In the Add-on SDK we have a problem that is both annoying and confusing for a lot of our users. The problem is not SDK-specific though and maybe interesting for anyone dealing with JS in concurrent execution contexts.
Problem overview
The Add-on SDK was designed to be compatible with browser architecture where chrome and content may be in a separate isolated processes. This imposes a lot of limitations on how add-on code can interact with a page / tab content, and the lack of concurrency constructs in Javascript make this problem a lot more irritating. In the SDK we ended up implementing an API that closely resembles web workers. The main add-on code can execute content scripts in a page context that acts like a worker and interaction between add-on and content scripts happen through a message passing (for more details please take a look at content script documention)
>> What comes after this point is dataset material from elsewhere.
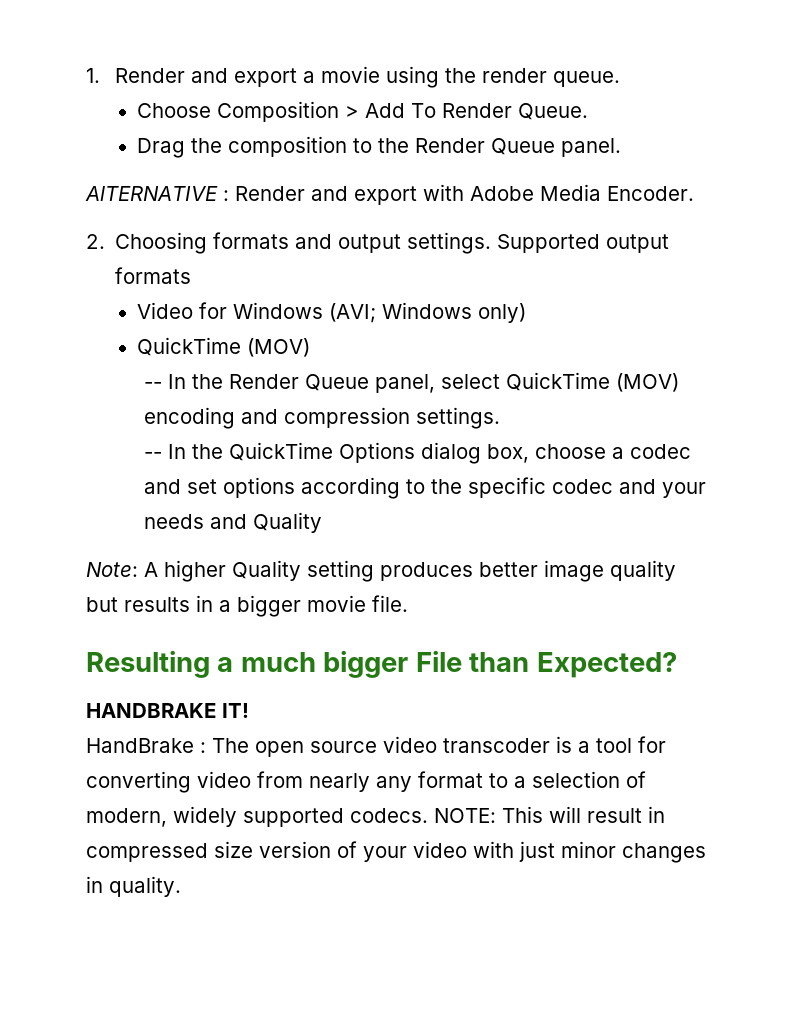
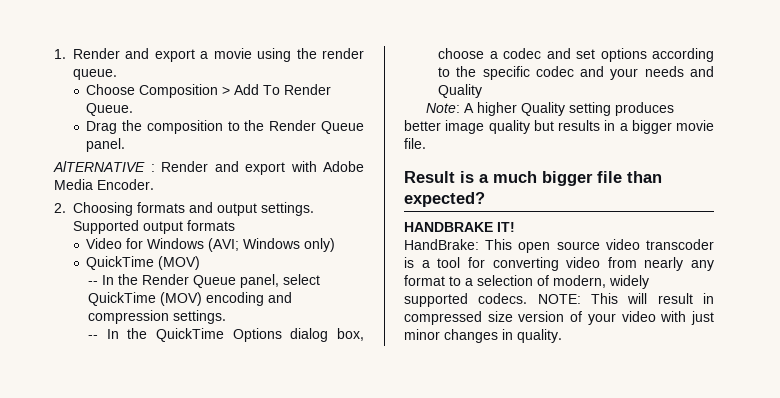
[86,650,210,678] Resulting -> [404,171,474,183] Result is
[415,650,677,678] File than Expected? -> [597,171,662,183] [404,192,485,207] file than expected?
[86,738,249,753] HandBrake : The -> [404,239,513,250] HandBrake: This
We quickly discovered that not a lot of people are comfortable with message passing APIs, but even putting that aside it’s really annoying to be creating separate content script files for a few lines of code (most of the add-ons have content scripts that consist of few lines of code, unless accompanied with external js libraries like jQuery):
#!env/javascript
var pageMod = require("sdk/page-mod")
var mod = new pageMod.PageMod({
include: ["*.co.uk"],
contentScriptFile: require("self").data.url("./my.js")
}))
As an option we also allow passing content scripts in form of JS string, which is far from ideal:
#!env/javascript
var pageMod = require("page-mod")
pageMod.add(new pageMod.PageMod({
include: ["*.co.uk"],
contentScript: "document.body.innerHTML = " +
"'<h1>this page has been eaten</h1>'"
}))
What you would actully want is to just write a function that will be executed in the context of the content. Unfortunately it’s not just matter of serialising function and then evaluating it in the context, since functions can access bindings from the outer scopes.
Idea
If we could prove that function does not refers to anything but arguments passed to it or definitions with in it, it would be pretty safe to transplant it into completely different execution context:
#!env/javascript
var pageMod = require("sdk/page-mod")
var mod = new pageMod.PageMod({
include: ["*.co.uk"],
contentScript: isolate(function() {
document.body.innerHTML = "<h1>this page has been eaten</h1>"
}))
As a matter of fact such isolate
function can be implemented relatively easy,
all it has to do is serialise given function, parse it, perform static analyzes
to verify no outer references are made and return some wrapping of source back.
If given function does have prohibited references then throw TypeError
back.
Code
With a great projects like Esprima, Acorn parsing JS is no-brainer. Also for SDK we could / should just use Spidermonkey parser API, but since all of them produce de facto standad AST format we can swap parsers as we pleased. So the only remaining chunk of work was static analysis. I made few micro-libraries solving very specific problems.
interset
While playing with AST I quickly discovered the need for binary operations for logical sets. So I end up writing interset small library for doing exactly that:
#!env/javascript
var union = require("interset/union")
union([1, 2], [2, 3], [3, 4])
// => [1, 2, 3, 4]
var intersection = require("interset/intersection")
intersection([1, 2], [2, 3])
// => [2]
var difference = require("interset/difference")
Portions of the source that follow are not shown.